When biochar is added to soils, it can act as a long-term carbon sink. The carbon in biochar is highly resistant to decomposition, meaning that it can remain in the soil for hundreds to thousands of years. By sequestering carbon in soils, biochar helps reduce the amount of carbon dioxide (CO2), a potent greenhouse gas, in the atmosphere.
Methane (CH4) Reduction: Biochar can also contribute to the reduction of methane emissions, another important greenhouse gas. Methane is produced by anaerobic decomposition, a process that occurs when organic matter breaks down in the absence of oxygen.
Biochar has a high affinity for methane and other volatile organic compounds. When it is added to environments with a high potential for methane production, such as landfills, anaerobic digesters, or rice paddies, biochar can absorb and retain methane. This reduces methane emissions into the atmosphere, contributing to climate change mitigation.
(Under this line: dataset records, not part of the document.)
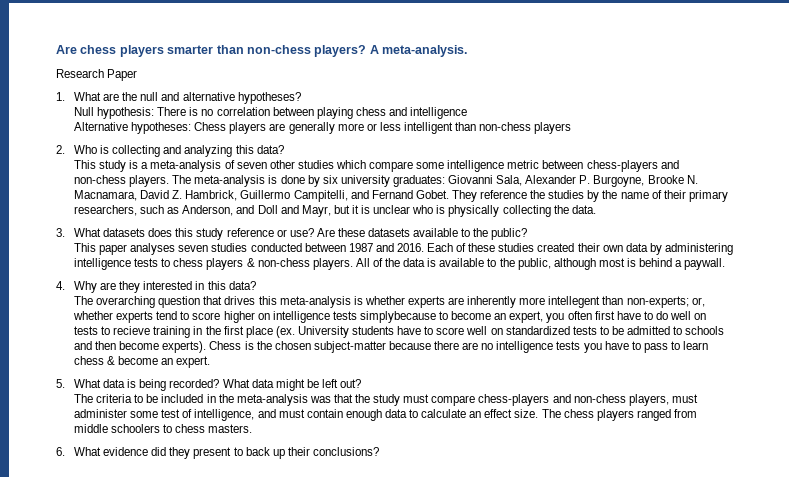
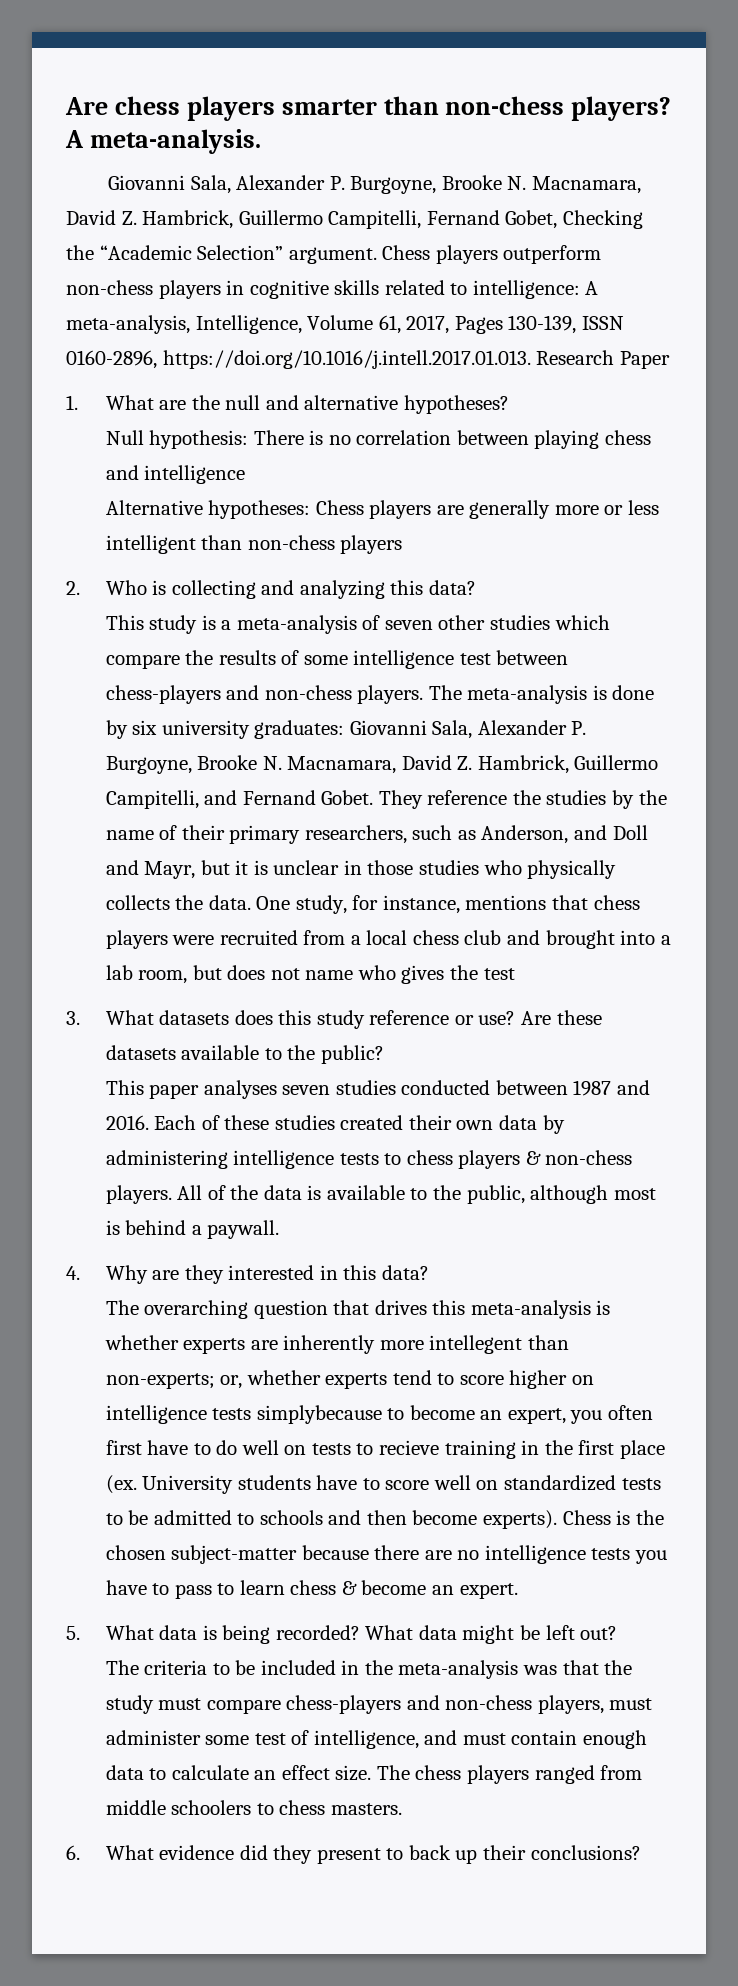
- Research Paper
+ Giovanni Sala, Alexander P. Burgoyne, Brooke N. Macnamara, David Z. Hambrick, Guillermo Campitelli, Fernand Gobet, Checking the “Academic Selection” argument. Chess players outperform non-chess players in cognitive skills related to intelligence: A meta-analysis, Intelligence, Volume 61, 2017, Pages 130-139, ISSN 0160-2896, https://doi.org/10.1016/j.intell.2017.01.013. Research Paper
- This study is a meta-analysis of seven other studies which compare some intelligence metric between chess-players and non-chess players.
+ This study is a meta-analysis of seven other studies which compare the results of some intelligence test between chess-players and non-chess players.
- They reference the studies by the name of their primary researchers, such as Anderson, and Doll and Mayr, but it is unclear who is physically collecting the data.
+ They reference the studies by the name of their primary researchers, such as Anderson, and Doll and Mayr, but it is unclear in those studies who physically collects the data. One study, for instance, mentions that chess players were recruited from a local chess club and brought into a lab room, but does not name who gives the test

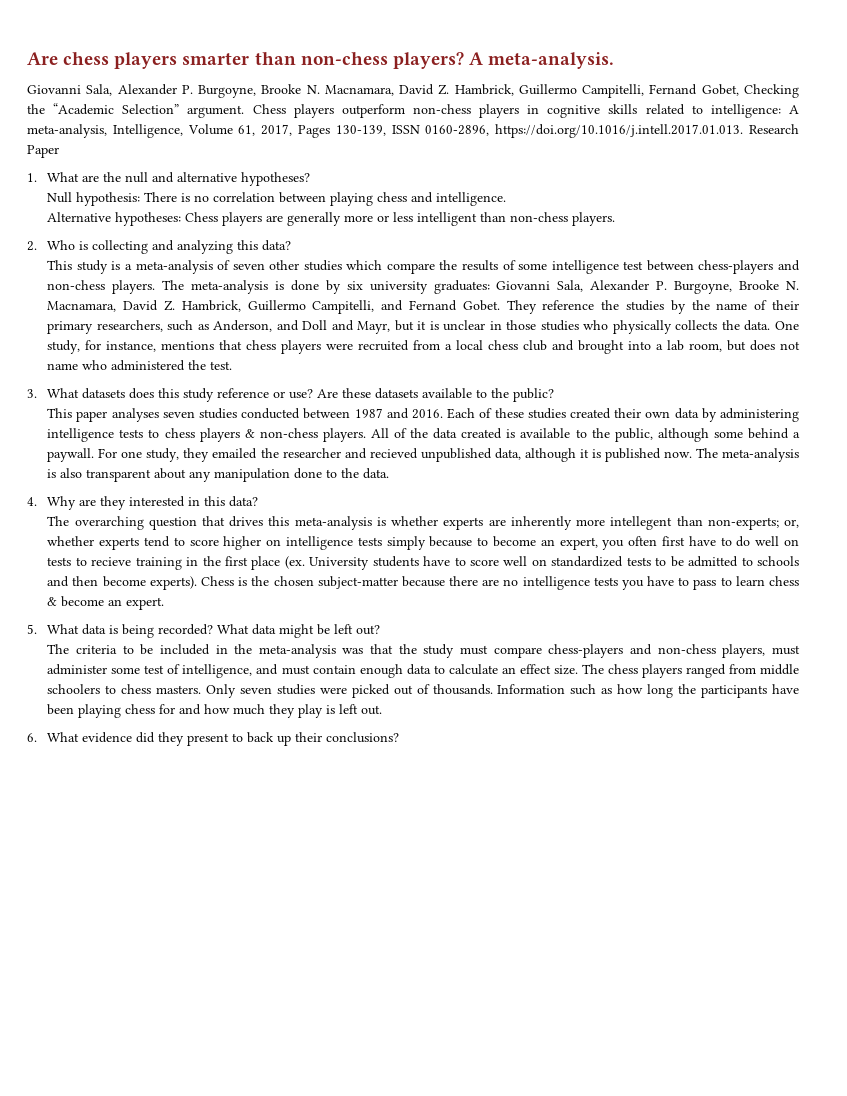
- Null hypothesis: There is no correlation between playing chess and intelligence
+ Null hypothesis: There is no correlation between playing chess and intelligence.
- Alternative hypotheses: Chess players are generally more or less intelligent than non-chess players
+ Alternative hypotheses: Chess players are generally more or less intelligent than non-chess players.
- One study, for instance, mentions that chess players were recruited from a local chess club and brought into a lab room, but does not name who gives the test
+ One study, for instance, mentions that chess players were recruited from a local chess club and brought into a lab room, but does not name who administered the test.
- All of the data is available to the public, although most is behind a paywall.
+ All of the data created is available to the public, although some behind a paywall. For one study, they emailed the researcher and recieved unpublished data, although it is published now. The meta-analysis is also transparent about any manipulation done to the data.
- The overarching question that drives this meta-analysis is whether experts are inherently more intellegent than non-experts; or, whether experts tend to score higher on intelligence tests simplybecause to become an expert, you often first have to do well on tests to recieve training in the first place (ex.
+ The overarching question that drives this meta-analysis is whether experts are inherently more intellegent than non-experts; or, whether experts tend to score higher on intelligence tests simply because to become an expert, you often first have to do well on tests to recieve training in the first place (ex.
+ Only seven studies were picked out of thousands. Information such as how long the participants have been playing chess for and how much they play is left out.

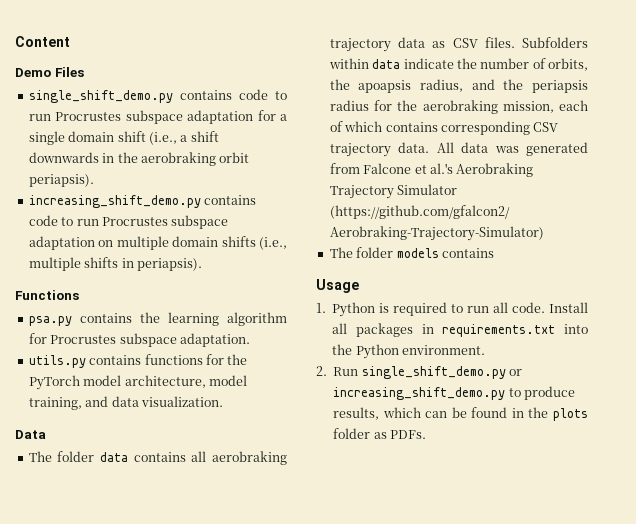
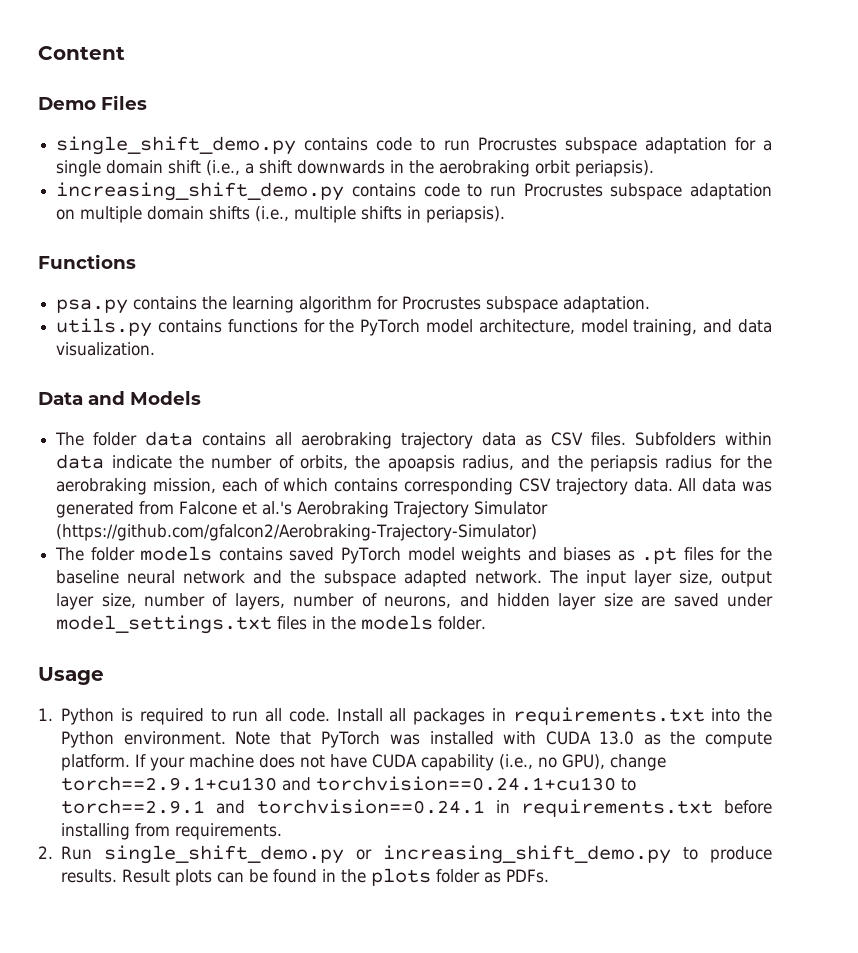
- Data
+ Data and Models
- The folder models contains
+ The folder models contains saved PyTorch model weights and biases as .pt files for the baseline neural network and the subspace adapted network. The input layer size, output layer size, number of layers, number of neurons, and hidden layer size are saved under model_settings.txt files in the models folder.
+ Note that PyTorch was installed with CUDA 13.0 as the compute platform. If your machine does not have CUDA capability (i.e., no GPU), change torch==2.9.1+cu130 and torchvision==0.24.1+cu130 to torch==2.9.1 and torchvision==0.24.1 in requirements.txt before installing from requirements.
- 2. Run single_shift_demo.py or increasing_shift_demo.py to produce results, which can be found in the plots folder as PDFs.
+ 2. Run single_shift_demo.py or increasing_shift_demo.py to produce results. Result plots can be found in the plots folder as PDFs.

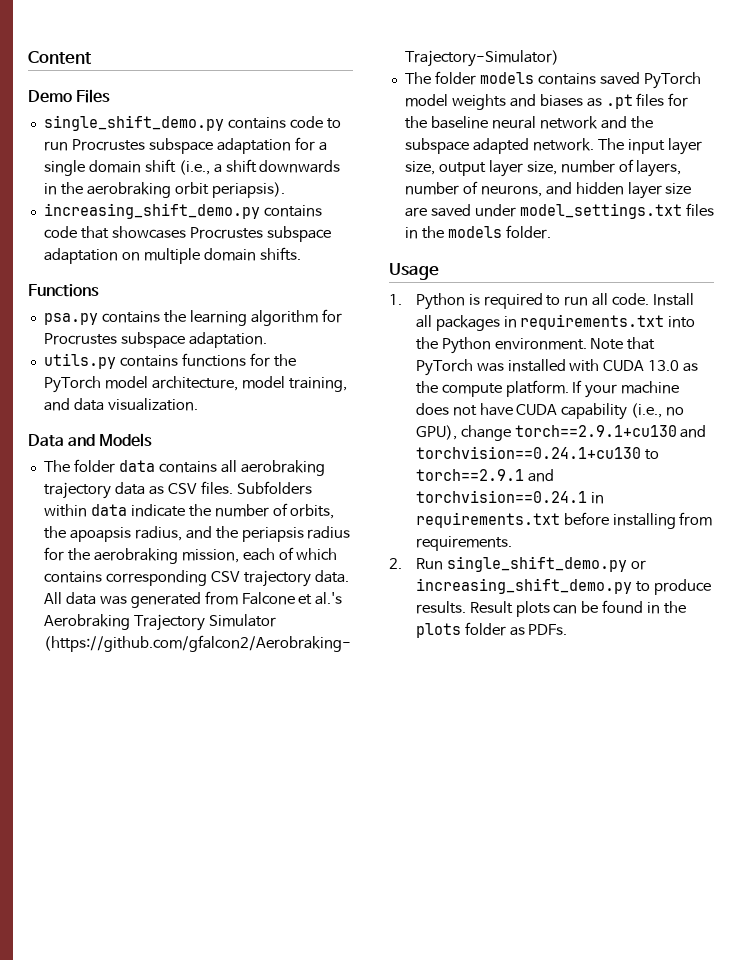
- increasing_shift_demo.py contains code to run Procrustes subspace adaptation on multiple domain shifts (i.e., multiple shifts in periapsis).
+ increasing_shift_demo.py contains code that showcases Procrustes subspace adaptation on multiple domain shifts.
Soil Fertility Improvement: Biochar can positively impact soil fertility and health. It contains various essential plant nutrients, such as nitrogen, phosphorus, potassium, and micronutrients. By adding biochar to soils, nutrient retention and availability can be enhanced, leading to improved crop growth and yields.
Healthy and productive soils also support increased plant growth and biomass production. As plants grow, they absorb CO2 from the atmosphere through photosynthesis, effectively removing greenhouse gases from the air.
Nitrous Oxide (N2O) Mitigation: Nitrous oxide is a powerful greenhouse gas with a high global warming potential. It is primarily emitted from agricultural soils through processes such as nitrification and denitrification.
Biochar can help mitigate N2O emissions from soils by reducing nitrogen losses through leaching and volatilization. It can also enhance nitrogen retention and availability, minimizing the need for synthetic nitrogen fertilizers. By optimizing nitrogen use efficiency in agriculture, biochar contributes to the reduction of N2O emissions and the overall environmental impact of agricultural practices.
Overall, biochar's ability to sequester carbon, reduce methane and nitrous oxide emissions, and improve soil fertility makes it a promising tool in the fight against climate change and efforts to mitigate greenhouse gas emissions.